INDOKAYA KEPAHIANG – Sekretaris Daerah (Sekda) Kabupaten Kepahiang, Dr Hartono MPd MH mengeluarkan imbauan tegas kepada masyarakat yang berkunjung ke Masjid Agung Baitul Hikmah. Hal ini menyusul viralnya fenomena beberapa batang pohon kurma di halaman masjid yang mulai berbuah lebat.
Hartono meminta masyarakat untuk menahan diri dan tidak memetik buah kurma yang saat ini masih berwarna hijau atau dalam kondisi muda. Menurutnya, penting untuk membiarkan buah tersebut matang secara alami di pohon agar kualitas dan cita rasanya dapat diketahui secara pasti.
“Alhamdulillah, ini adalah anugerah yang patut disyukuri. Namun, saya imbau masyarakat jangan dulu memetik buahnya. Kita tunggu sampai benar-benar matang supaya nanti kita tahu seperti apa rasanya kurma yang tumbuh di Kepahiang ini,” ujar Hartono saat meninjau lokasi.
Antusiasme warga terpantau meningkat dalam sepekan terakhir. Banyak pengunjung yang datang silih berganti hanya untuk melihat langsung atau berswafoto di depan pohon tersebut. Menanggapi kerumunan warga, pihak pengelola Yayasan Masjid Agung Baitul Hikmah berharap masyarakat bisa bekerja sama menjaga kelestarian pohon tersebut.
“Buahnya masih sangat muda. Mari kita jaga dan lestarikan bersama-sama sebagai ikon baru di masjid kebanggaan kita ini,” pungkasnya. Ketegasan ini diambil agar fenomena langka tersebut tidak rusak oleh tangan-tangan jahil yang ingin mencicipi buah sebelum waktunya.

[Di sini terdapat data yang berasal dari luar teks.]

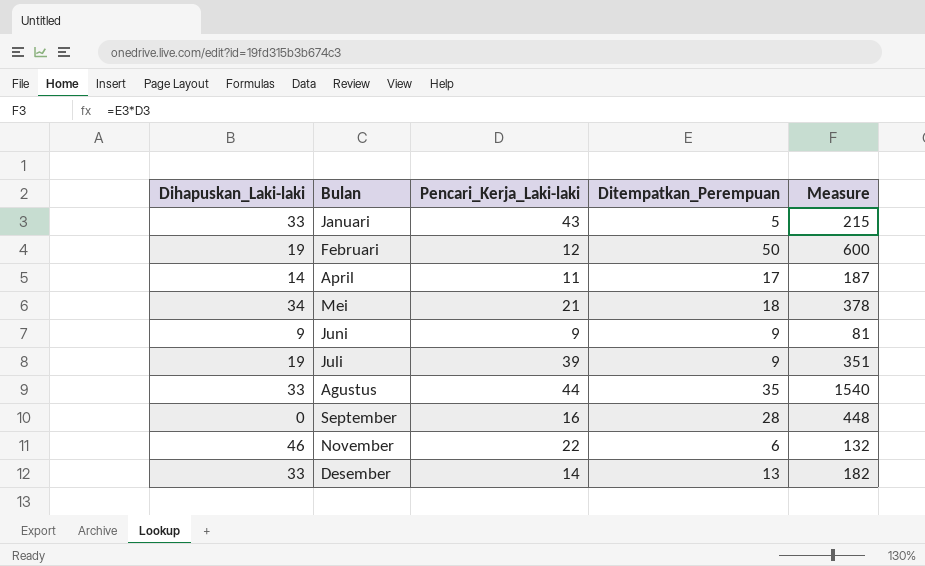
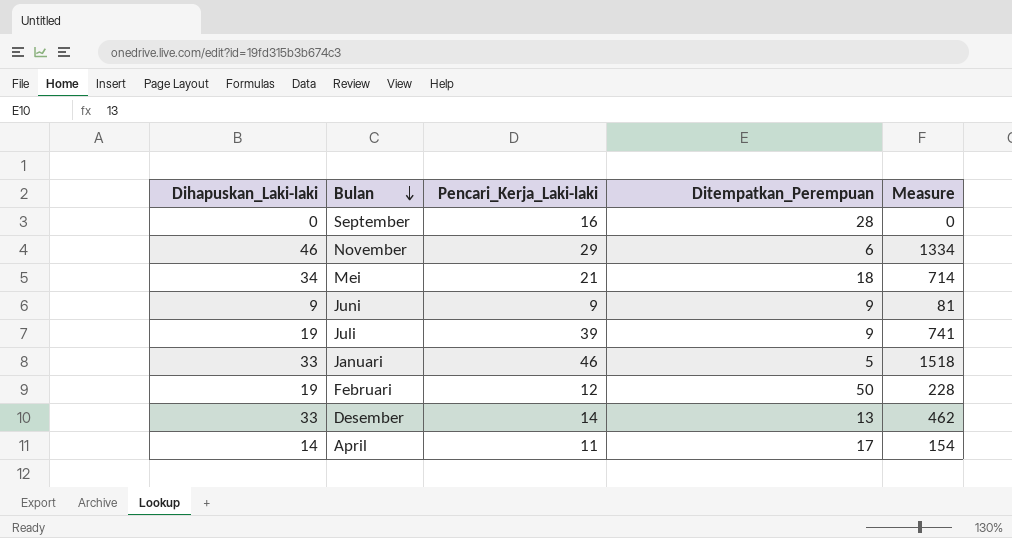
row order: none -> Bulan descending
column Measure | formula: [Pencari_Kerja_Laki-laki] * [Ditempatkan_Perempuan] -> [Dihapuskan_Laki-laki] * [Pencari_Kerja_Laki-laki]
row Agustus: 33 | 44 | 35 | 1540 -> none
November | Pencari_Kerja_Laki-laki: 22 -> 29
Januari | Pencari_Kerja_Laki-laki: 43 -> 46

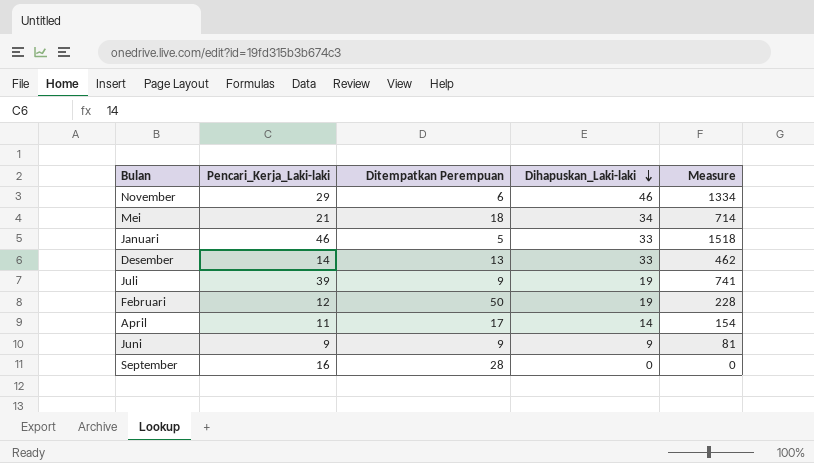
row order: Bulan descending -> Dihapuskan_Laki-laki descending
column name: Ditempatkan_Perempuan -> Ditempatkan Perempuan
column Dihapuskan_Laki-laki | position: 1 -> 4

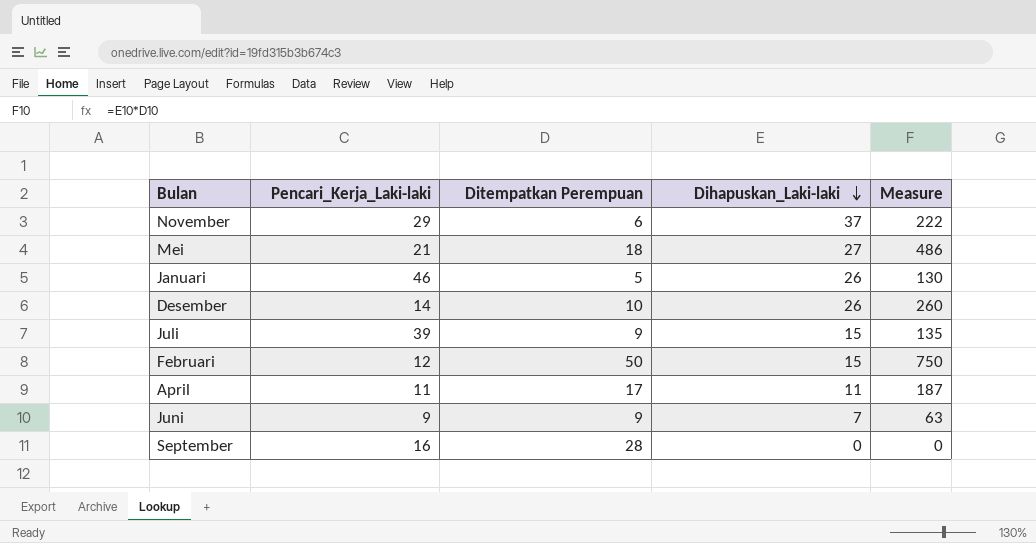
column Measure | formula: [Pencari_Kerja_Laki-laki] * [Dihapuskan_Laki-laki] -> [Ditempatkan Perempuan] * [Dihapuskan_Laki-laki]
November | Dihapuskan_Laki-laki: 46 -> 37
Mei | Dihapuskan_Laki-laki: 34 -> 27
Januari | Dihapuskan_Laki-laki: 33 -> 26
Desember | Ditempatkan Perempuan: 13 -> 10
Desember | Dihapuskan_Laki-laki: 33 -> 26
Juli | Dihapuskan_Laki-laki: 19 -> 15
Februari | Dihapuskan_Laki-laki: 19 -> 15
April | Dihapuskan_Laki-laki: 14 -> 11
Juni | Dihapuskan_Laki-laki: 9 -> 7

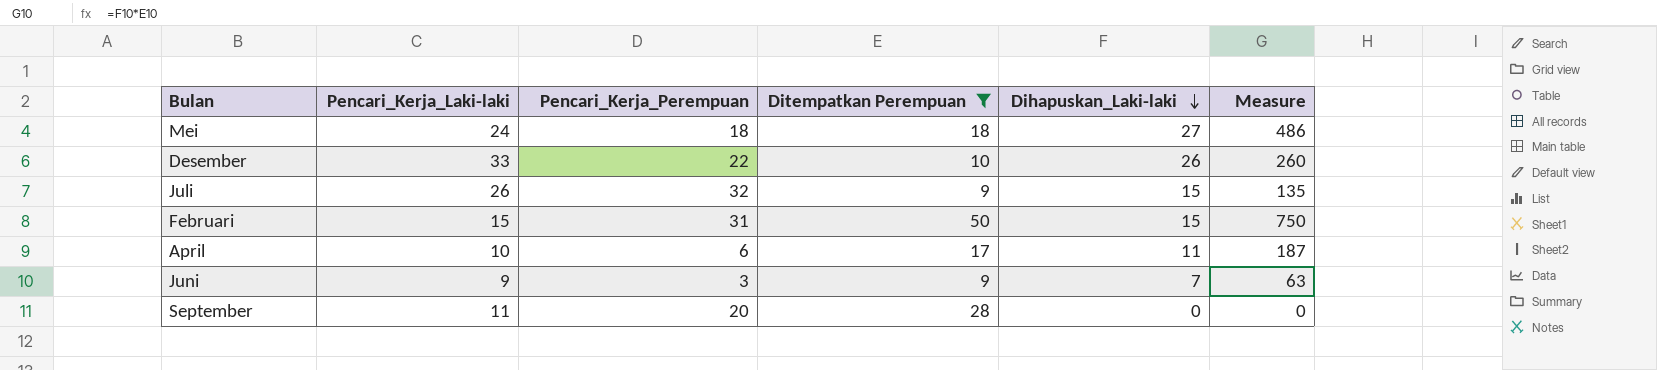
filter: none -> Ditempatkan Perempuan >= 9
column Pencari_Kerja_Perempuan | position: none -> 3
Mei | Pencari_Kerja_Laki-laki: 21 -> 24
Desember | Pencari_Kerja_Laki-laki: 14 -> 33
Juli | Pencari_Kerja_Laki-laki: 39 -> 26
Februari | Pencari_Kerja_Laki-laki: 12 -> 15
April | Pencari_Kerja_Laki-laki: 11 -> 10
September | Pencari_Kerja_Laki-laki: 16 -> 11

Pemerintah daerah melalui Dinas Pertanian (Distan) kini mulai melakukan kajian mendalam terhadap fenomena tersebut. Dinas Pertanian akan mempelajari karakteristik pohon kurma tersebut. Langkah ini diambil untuk melihat kemungkinan apakah tanaman khas Timur Tengah ini dapat dijadikan komoditas baru bagi masyarakat lokal.
“Ini membuktikan bahwa pohon kurma bisa tumbuh dan berbuah di Kepahiang. Saya sudah perintahkan Dinas Pertanian untuk segera mempelajarinya. Mungkin saja tanaman ini bisa kita budidayakan secara luas, setidaknya untuk ditanam masyarakat di pekarangan masing-masing,” jelas Hartono.
Jika kajian Dinas Pertanian menunjukkan hasil yang stabil, budidaya kurma tropis diharapkan dapat menjadi alternatif penguatan ekonomi warga sekaligus mempercantik tata ruang hijau di Kabupaten Kepahiang melalui konsep pertanian keluarga atau home gardening.